Le projet de déménagement ou de réaménagement des espaces de travail est avant tout un projet de transformation d’entreprise et comme tout projet d’entreprise, il se base et soutient une vision que l’entreprise cherche à développer.
Le projet immobilier devient une priorité pour des raisons variées : une fusion – acquisition, le rapprochement d’équipes aux cultures, pratiques et niveaux de performance différents, la nécessité de réduire les espaces, dégager une économie d’un point de vue foncier, profiter de la fin d’un bail trop onéreux ou obligation à devoir quitter un site pour des raisons sanitaires … Le projet de déménagement / réaménagement se positionne à la suite logique de décisions motivées par un raisonnement économique et business.
Le déménagement ou réaménagement fait partie des travaux de conciliation entre une stratégie d’entreprise d’un côté et de l’autre, la représentation immobilière et matérielle que les collaborateurs se feront du projet d’entreprise auquel il leur est demandé d’adhérer.
La Direction de l’entreprise, représentée par un COMEX ou CODIR, doit prendre la mesure de l’enjeu du déménagement ou de la refonte des espaces de travail, tout en faisant communier plusieurs influences et logiques managériales.

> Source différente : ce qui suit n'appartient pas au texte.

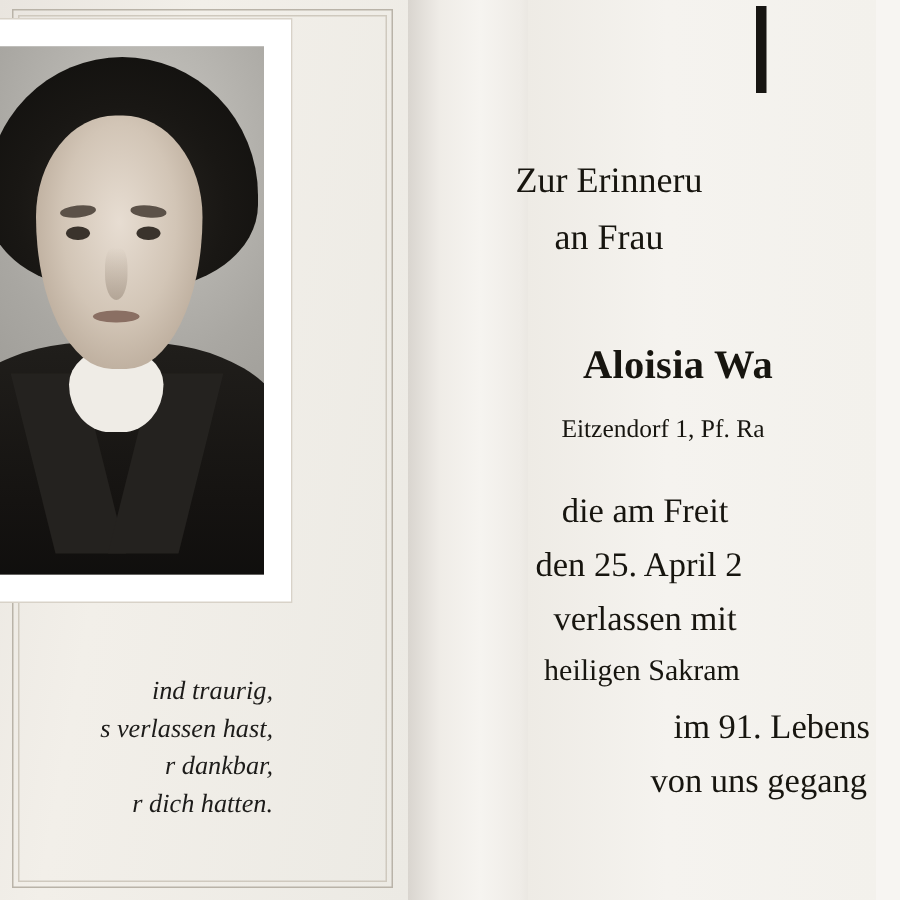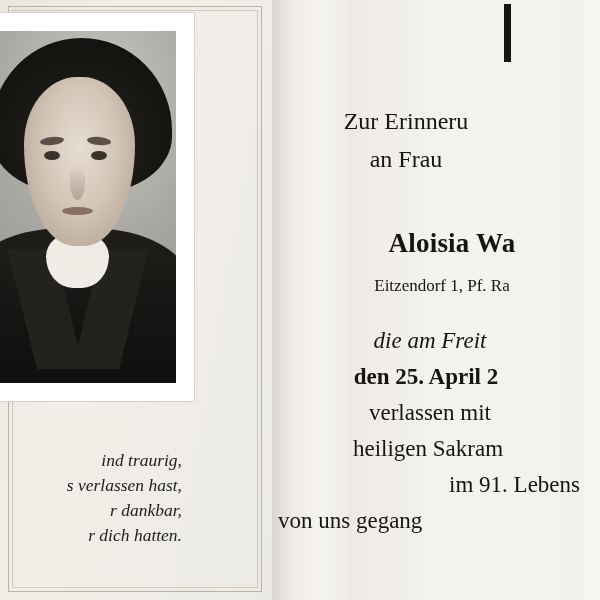--- a/index.html
+++ b/index.html
@@ -245,7 +245,7 @@
   .l-anfrau{ position:absolute; left:-86px; top:146px;  width:280px; text-align:center; font-size:24px; }
   .l-name  { position:absolute; left:-40px; top:228px;  width:280px; text-align:center; font-size:27px; font-weight:bold; letter-spacing:.2px; }
   .l-addr  { position:absolute; left:-60px; top:276px;  width:300px; text-align:center; font-size:17px; }
-  .l-b1    { position:absolute; left:-72px; top:328px;  width:300px; text-align:center; font-size:23px;font-style:italic; }
+  .l-b1    { position:absolute; left:-72px; top:328px;  width:300px; text-align:center; font-size:23px; }
   .l-b2    { position:absolute; left:-76px; top:364px;  width:300px; text-align:center; font-size:23px;font-weight:bold; }
   .l-b3    { position:absolute; left:-72px; top:400px;  width:300px; text-align:center; font-size:23px; }
   .l-b4    { position:absolute; left:-74px; top:436px;  width:300px; text-align:center; font-size:23px; }

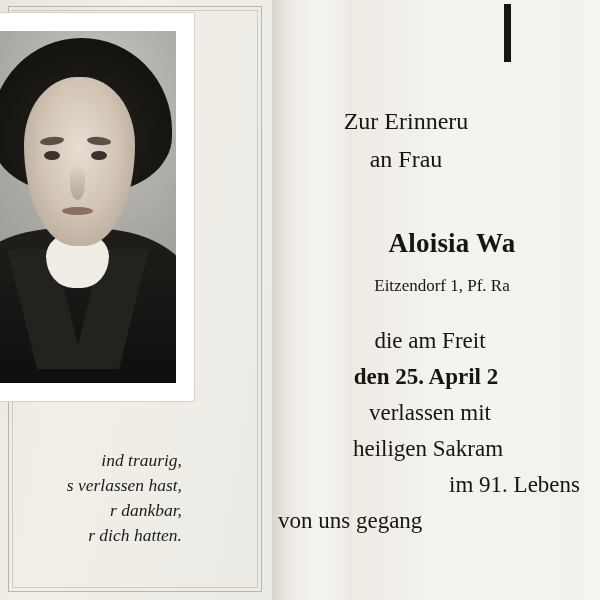--- a/index.html
+++ b/index.html
@@ -246,7 +246,7 @@
   .l-name  { position:absolute; left:-40px; top:228px;  width:280px; text-align:center; font-size:27px; font-weight:bold; letter-spacing:.2px; }
   .l-addr  { position:absolute; left:-60px; top:276px;  width:300px; text-align:center; font-size:17px; }
   .l-b1    { position:absolute; left:-72px; top:328px;  width:300px; text-align:center; font-size:23px; }
-  .l-b2    { position:absolute; left:-76px; top:364px;  width:300px; text-align:center; font-size:23px;font-weight:bold; }
+  .l-b2    { position:absolute; left:-76px; top:364px;  width:300px; text-align:center; font-size:23px; }
   .l-b3    { position:absolute; left:-72px; top:400px;  width:300px; text-align:center; font-size:23px; }
   .l-b4    { position:absolute; left:-74px; top:436px;  width:300px; text-align:center; font-size:23px; }
   .l-b5    { position:absolute; left:-72px; top:472px;  width:300px; text-align:right; font-size:23px; }

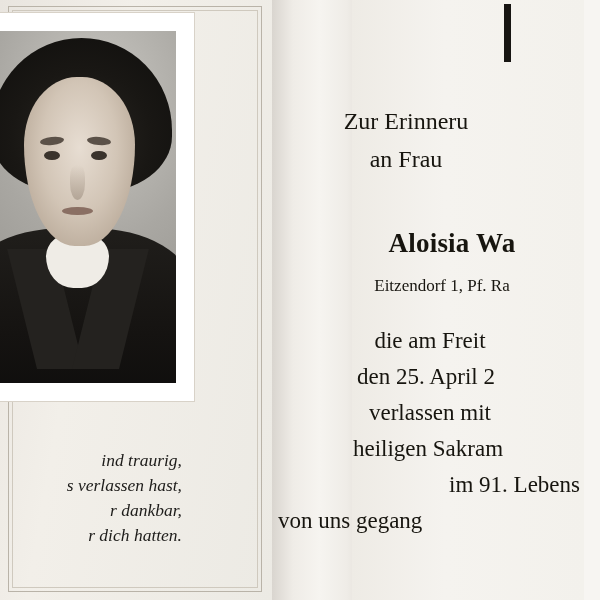--- a/index.html
+++ b/index.html
@@ -248,7 +248,7 @@
   .l-b1    { position:absolute; left:-72px; top:328px;  width:300px; text-align:center; font-size:23px; }
   .l-b2    { position:absolute; left:-76px; top:364px;  width:300px; text-align:center; font-size:23px; }
   .l-b3    { position:absolute; left:-72px; top:400px;  width:300px; text-align:center; font-size:23px; }
-  .l-b4    { position:absolute; left:-74px; top:436px;  width:300px; text-align:center; font-size:23px; }
+  .l-b4    { position:absolute; left:-74px; top:436px;  width:300px; text-align:center; font-size:20px; }
   .l-b5    { position:absolute; left:-72px; top:472px;  width:300px; text-align:right; font-size:23px; }
   .l-b6    { position:absolute; left:-74px; top:508px;  width:300px; text-align:left; font-size:23px; }
 </style>

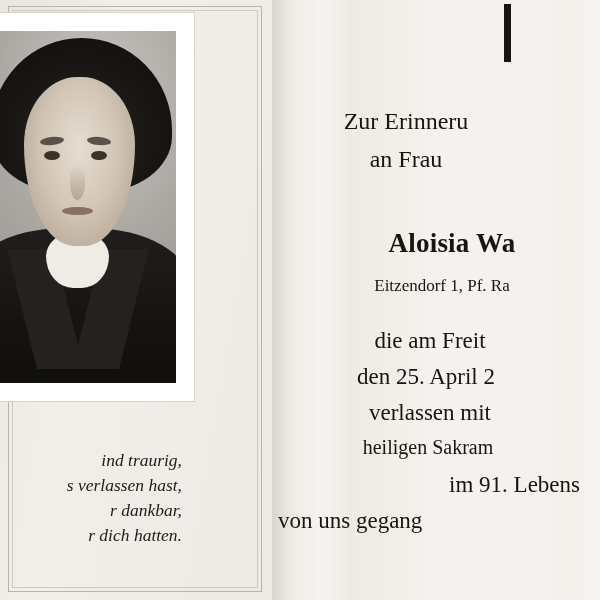--- a/index.html
+++ b/index.html
@@ -250,7 +250,7 @@
   .l-b3    { position:absolute; left:-72px; top:400px;  width:300px; text-align:center; font-size:23px; }
   .l-b4    { position:absolute; left:-74px; top:436px;  width:300px; text-align:center; font-size:20px; }
   .l-b5    { position:absolute; left:-72px; top:472px;  width:300px; text-align:right; font-size:23px; }
-  .l-b6    { position:absolute; left:-74px; top:508px;  width:300px; text-align:left; font-size:23px; }
+  .l-b6    { position:absolute; left:-74px; top:508px;  width:300px; text-align:right; font-size:23px; }
 </style>
 </head>
 <body>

La Direction Immobilière est de principe tournée vers une tendance naturelle à voir un déménagement comme l’opportunité d’optimiser le coût d’occupation des locaux, la Direction Financière restera elle aussi attentive à cette logique Business Case, la DRH sera, quant à elle, davantage tournée vers la qualité de vie au travail, la refonte des modes de management, l’intégration des pratiques digitales, …

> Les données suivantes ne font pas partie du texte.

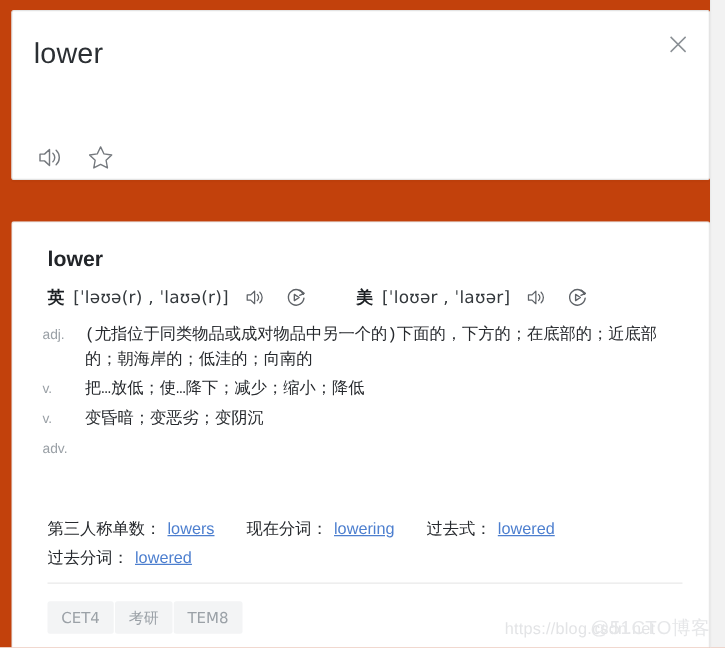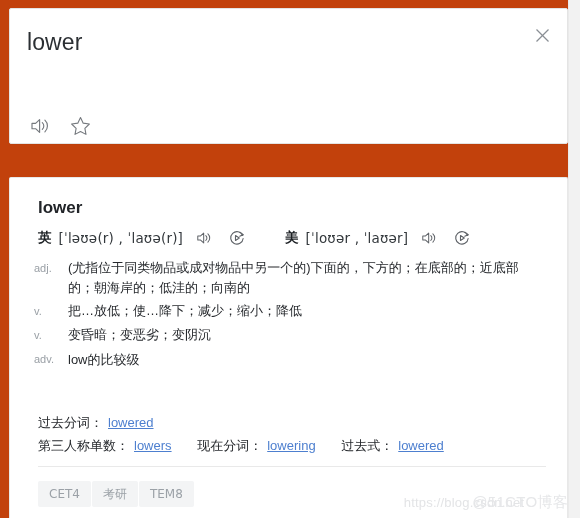--- a/index.html
+++ b/index.html
@@ -179,7 +179,7 @@
     font-size: 13px;
     color: #26292d;
     line-height: 19.5px;
-    font-family: Liberation Sans, sans-serif;
+    font-family: Liberation Mono, monospace;
   }
   .sense-extra {
     margin-top: 1px;

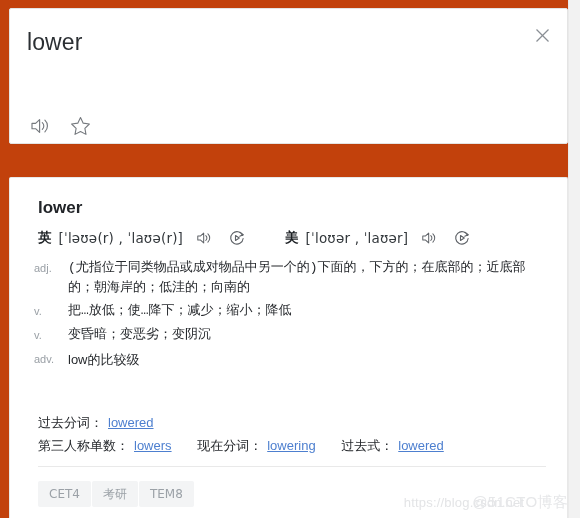--- a/index.html
+++ b/index.html
@@ -378,7 +378,6 @@
       <div class="sense-row">
         <div class="pos">adv.</div>
         <div style="flex:1 1 auto;">
-          <div class="sense-extra">low的比较级</div>
         </div>
       </div>
 

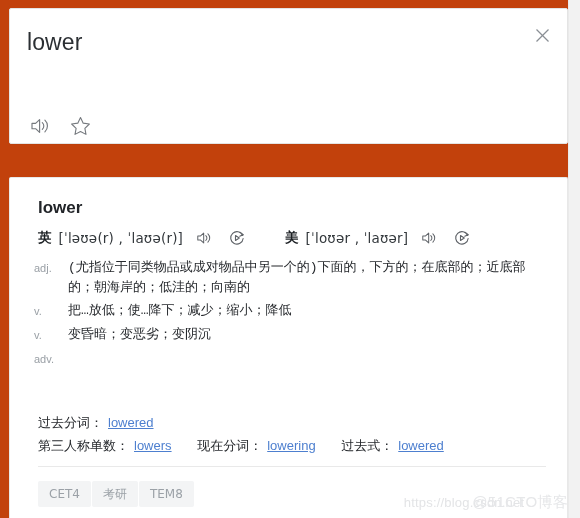--- a/index.html
+++ b/index.html
@@ -387,19 +387,19 @@
 
       <div class="infl-line">
         <span class="infl-item">
-          <span class="infl-label">过去分词：</span><span class="infl-link">lowered</span>
+          <span class="infl-label">第三人称单数：</span><span class="infl-link">lowers</span>
+        </span>
+        <span class="infl-item">
+          <span class="infl-label">现在分词：</span><span class="infl-link">lowering</span>
+        </span>
+        <span class="infl-item">
+          <span class="infl-label">过去式：</span><span class="infl-link">lowered</span>
         </span>
       </div>
 
       <div class="infl-line">
         <span class="infl-item">
-          <span class="infl-label">第三人称单数：</span><span class="infl-link">lowers</span>
-        </span>
-        <span class="infl-item">
-          <span class="infl-label">现在分词：</span><span class="infl-link">lowering</span>
-        </span>
-        <span class="infl-item">
-          <span class="infl-label">过去式：</span><span class="infl-link">lowered</span>
+          <span class="infl-label">过去分词：</span><span class="infl-link">lowered</span>
         </span>
       </div>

Les deux influences (économique et capital humain) vont de pair : l’économique ne peut ignorer l’impact humain du projet et la vocation sociale et managériale génère des coûts qui nécessitent d’apposer des gains pour aboutir à un certain équilibre financier voire à un retour sur investissement.
Le projet posera rapidement des questions de fonds, imposant que la Vision donne de la visibilité d’orientations significatives : la réduction des espaces, la fin des bureaux fermés et l’introduction des espaces ouverts, la digitalisation des pratiques, la relocalisation dans une zone géographique et un environnement différents, …
Comme pour toute transformation, le projet sera d’autant plus facilité qu’il reposera sur une vision clairement définie de ce que l’entreprise ambitionne de devenir ou les objectifs qu’elle souhaite atteindre. Pour porter la vision dans le temps, l’instance dirigeante (COMEX, CODIR, …) devra faire preuve de constance et être alignée sur les enjeux du projet et la démarche à appliquer pour le réaliser.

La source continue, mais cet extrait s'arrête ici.